L’heure du bilan d’une année pleine, celle qui s’achève n’a pas fait dans la facilité, particulièrement sur les registres déterminants de l’économique et du social. Le primat de l’économie s’essouffle à vue d’œil et pas uniquement du fait des effets entendus de la récession mondiale. Des facteurs induits, cumulatifs et structurels, propres à notre gouvernance économique et à la nature des opérateurs nationaux, sont également en cause. La dette extérieure et son corollaire intérieur s’alourdissent de manière inquiétante. La première, grève de façon draconienne le budget de l’État et hypothèque les lendemains, déjà improbables, des générations montantes. La deuxième inhibe la volonté d’investir et d’entreprendre, tant que l’État a du retard à l’allumage lorsqu’il s’agit d’honorer ses emprunts. Dans les deux cas, nous flirtons dangereusement avec le seuil d’insolvabilité.
Au plan social, la dégradation est montée d’un cran, de même que les tensions et les crispations qui vont avec. Après les grignotages qui sont apparus insuffisants, la caisse de compensation a volé en éclats, pour l’essentiel. Directement indexés sur les cours du marché mondial, les hydrocarbures ne sont plus subventionnés. Du coup, les tarifs à la pompe ont pris l’ascenseur, avec un impact de renchérissement difficilement soutenable des segments vitaux de la consommation. Autrement dit, on se dirige de pied ferme vers la vérité des prix, la marque de fabrique du libéralisme débridé.

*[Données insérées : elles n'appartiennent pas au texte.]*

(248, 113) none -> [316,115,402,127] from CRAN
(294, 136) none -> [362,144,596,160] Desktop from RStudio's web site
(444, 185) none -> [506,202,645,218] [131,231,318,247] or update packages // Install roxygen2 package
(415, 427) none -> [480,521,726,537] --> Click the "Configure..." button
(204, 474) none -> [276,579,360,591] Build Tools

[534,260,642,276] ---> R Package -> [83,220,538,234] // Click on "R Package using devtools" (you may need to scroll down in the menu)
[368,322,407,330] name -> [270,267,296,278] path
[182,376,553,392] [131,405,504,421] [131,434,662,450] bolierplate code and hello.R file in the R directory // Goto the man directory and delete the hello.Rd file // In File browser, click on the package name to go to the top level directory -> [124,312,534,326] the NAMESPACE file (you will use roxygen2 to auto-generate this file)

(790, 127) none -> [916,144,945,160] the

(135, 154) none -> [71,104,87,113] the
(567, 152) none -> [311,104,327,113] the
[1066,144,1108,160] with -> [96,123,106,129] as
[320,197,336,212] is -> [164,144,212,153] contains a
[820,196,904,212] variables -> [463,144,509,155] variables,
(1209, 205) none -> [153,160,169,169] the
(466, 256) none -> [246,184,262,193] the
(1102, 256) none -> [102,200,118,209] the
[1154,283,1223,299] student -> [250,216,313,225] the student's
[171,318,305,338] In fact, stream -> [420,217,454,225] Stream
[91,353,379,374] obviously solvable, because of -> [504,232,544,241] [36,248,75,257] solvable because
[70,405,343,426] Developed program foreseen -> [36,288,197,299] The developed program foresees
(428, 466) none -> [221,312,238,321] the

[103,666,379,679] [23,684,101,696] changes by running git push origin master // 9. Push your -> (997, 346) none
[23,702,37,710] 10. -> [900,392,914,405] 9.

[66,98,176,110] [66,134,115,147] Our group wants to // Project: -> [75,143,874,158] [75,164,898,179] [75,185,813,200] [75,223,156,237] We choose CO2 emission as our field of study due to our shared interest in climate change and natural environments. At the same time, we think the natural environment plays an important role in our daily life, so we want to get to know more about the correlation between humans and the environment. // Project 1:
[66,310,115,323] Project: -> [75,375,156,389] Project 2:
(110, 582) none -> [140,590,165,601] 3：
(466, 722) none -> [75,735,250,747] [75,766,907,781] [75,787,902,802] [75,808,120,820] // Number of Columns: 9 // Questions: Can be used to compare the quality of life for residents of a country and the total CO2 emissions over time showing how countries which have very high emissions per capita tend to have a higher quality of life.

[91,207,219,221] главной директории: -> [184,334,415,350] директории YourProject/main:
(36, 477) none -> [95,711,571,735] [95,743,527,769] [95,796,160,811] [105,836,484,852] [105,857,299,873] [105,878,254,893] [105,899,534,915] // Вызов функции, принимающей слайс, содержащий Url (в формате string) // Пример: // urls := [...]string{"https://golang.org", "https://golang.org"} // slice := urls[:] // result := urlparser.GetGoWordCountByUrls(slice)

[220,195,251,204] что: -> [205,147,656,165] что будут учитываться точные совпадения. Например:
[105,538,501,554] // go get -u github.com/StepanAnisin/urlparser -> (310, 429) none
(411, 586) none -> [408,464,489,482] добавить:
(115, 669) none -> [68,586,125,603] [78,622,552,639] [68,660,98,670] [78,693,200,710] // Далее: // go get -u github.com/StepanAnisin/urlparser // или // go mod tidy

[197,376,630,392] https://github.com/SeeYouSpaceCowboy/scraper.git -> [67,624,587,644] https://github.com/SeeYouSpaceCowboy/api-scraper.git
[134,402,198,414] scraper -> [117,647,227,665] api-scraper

Après les couches populaires, qui paient la facture d’une politique de rigueur budgétaire et de pressurisation fiscale, ce sont les classes moyennes qui sont méthodiquement laminées. Un nivellement par le bas. La gronde, venue du tréfonds du tissu social, s’est exprimée syndicalement par la grève nationale du 29 octobre. Les syndicats ont joué leur rôle d’encadrement organisé et d’endiguement pacifique. Jusqu’à présent. Aux disparités sociales, en fait, des fractures béantes, s’ajoutent les disparités régionales révélées par les dernières intempéries. Une dichotomie dans le discours du 20 août 2014 : « Nous ne voulons pas d’un Maroc à deux vitesses : des riches qui bénéficient des fruits de la croissance et des pauvres restés en dehors de la dynamique de développement et exposés à plus de pauvreté et de privation ». Ce constat royal avait été, l’année dernière, illustré par un cas concret et édifiant, celui de la capitale économique, lieu de tous les contrastes et de tous les maux : « Casablanca est la ville des disparités sociales les plus criantes, où se côtoient les catégories riches et les classes pauvres. C’est la ville des gratte-ciel et des bidonvilles. C’est le centre de la finance et des affaires, mais aussi de la misère, du chômage et d’autres maux, sans parler des déchets et des ordures qui en ternissent la blancheur et entachent la réputation ».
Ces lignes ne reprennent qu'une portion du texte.